A little later, while I was drying my head with my handkerchief, I saw some barbers come to the big gate. They stood there, clapping and clacking their strops. Instantly, my fellow-prisoners rushed to the gate as if they had heard the beating of the wings of some angel of deliverance. This was apparently the occasion of their weekly shave, when egress to the corridor was permitted, the barbers naturally not wishing to go inside our loathsome room.
Taking this tide in the affairs of men at the flood, I found it led on to fortune.

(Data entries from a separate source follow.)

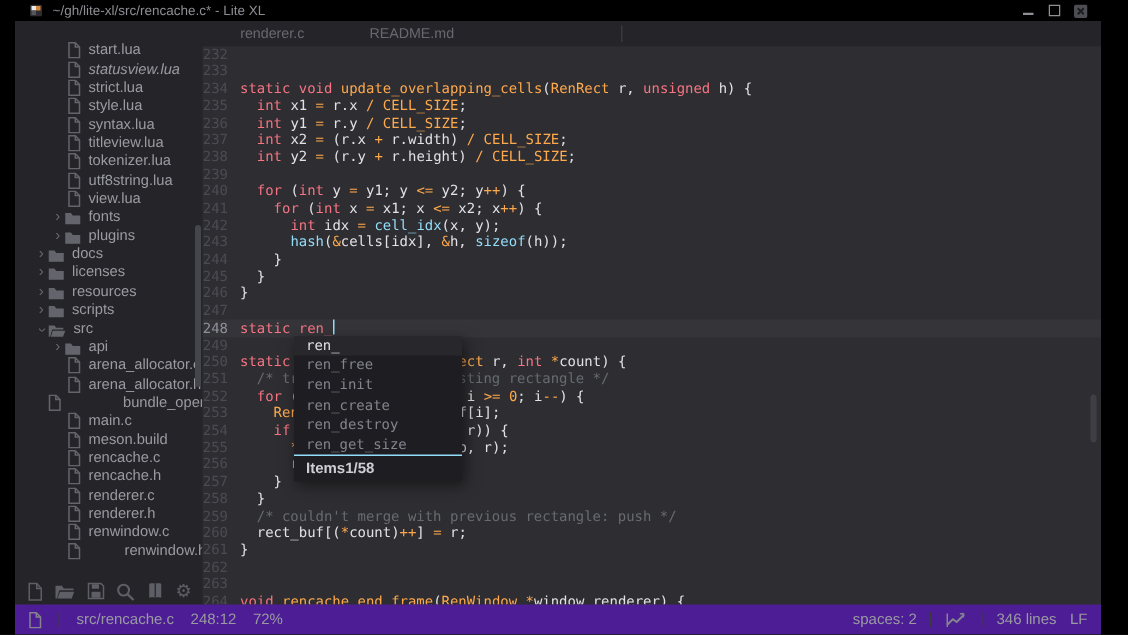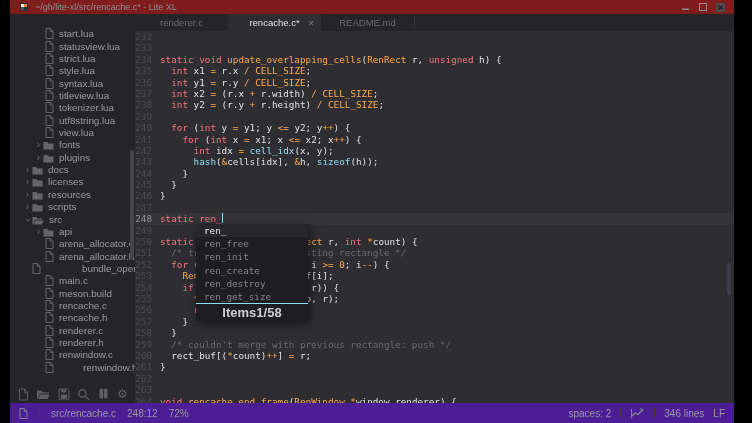"~/gh/lite-xl/src/rencache.c* - Lite XL" .titlebar { background: #7f1d1d -> #000000 }
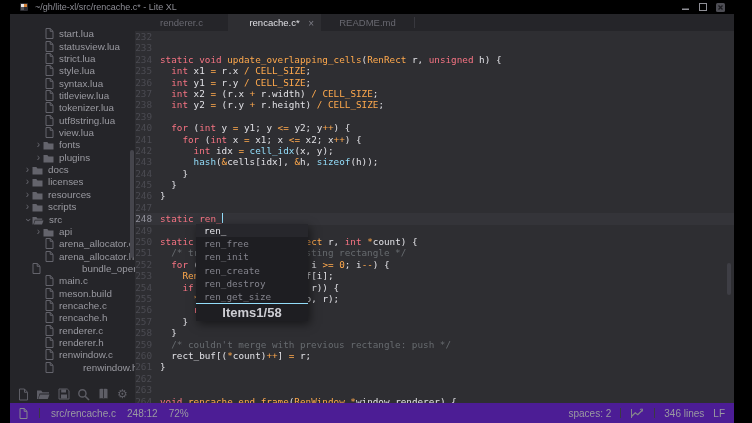"rencache.c*" div.tab { html: <div> <span>rencache.c*</span> <span>×</span> </div> -> none }
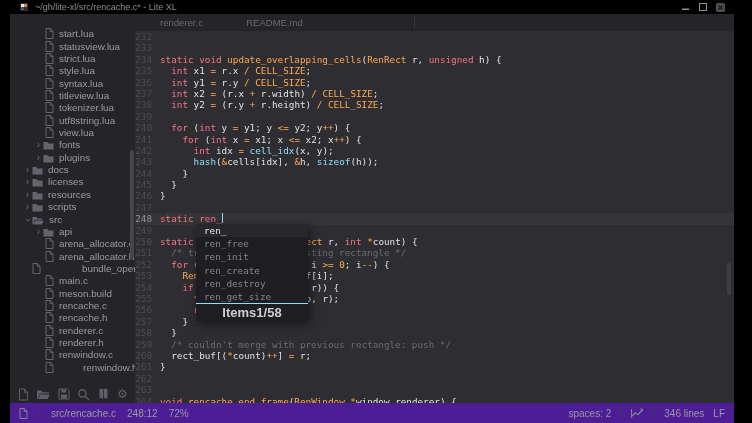"statusview.lua" div.tree-row { font-style: none -> italic }
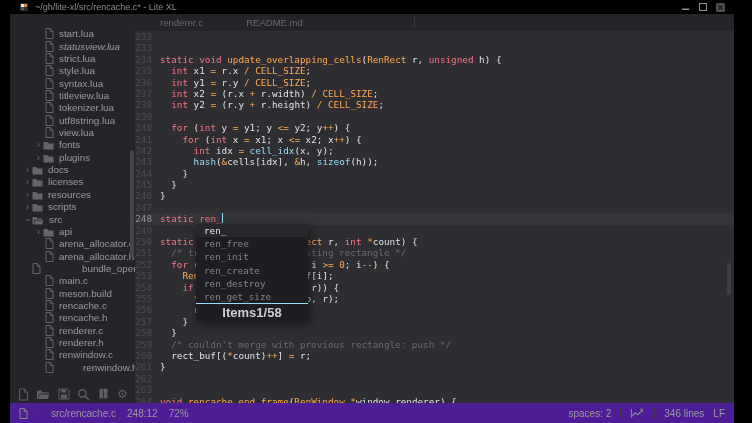"Items" .popup-footer { font-size: 13px -> 10px; justify-content: center -> flex-start }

I was in the corridor with six other prisoners, and a barber confronted me with a razor in his hand. He whetted his steel expectantly, but I would have none of him, and seized a passing official by the arm.
He was a dog-collar gentleman.
A dog-collar gentleman, I must explain, is Authority Incarnate. On his swelling chest he wears a crescent tablet of brass, with the one word Quanun inscribed thereon. Quanun means "law," and the wearer of this badge is responsible for public decorum of every kind. If a Turkish officer be seen drinking alcohol in uniform, or playing cards, or flirting, or talking disrespectfully of the Germans, or indulging in any other prohibited amusement, he is instantly arrested by the dog-collar gentleman, and brought to prison. In his official capacity, the dog-collar gentleman is one of the most important personages in Turkey: policeman, pussfoot and prude in one.
"There is some mistake," I said excitedly. "I am a British officer, and have been put in a room with criminals."
"You a British officer?" said the dog-collar man incredulously.
"A captain of cavalry," said I, slipping him the twenty-five piastre note.
"Pekke, Effendim," he answered. "Very good, sir, I will see what can be done."
I had burnt my boats now.
About ten minutes later, just as I was flatly refusing to either be shaved or to return through the gate, a sergeant-major and a squad of soldiers arrived and bore me off to the Prison Commandant.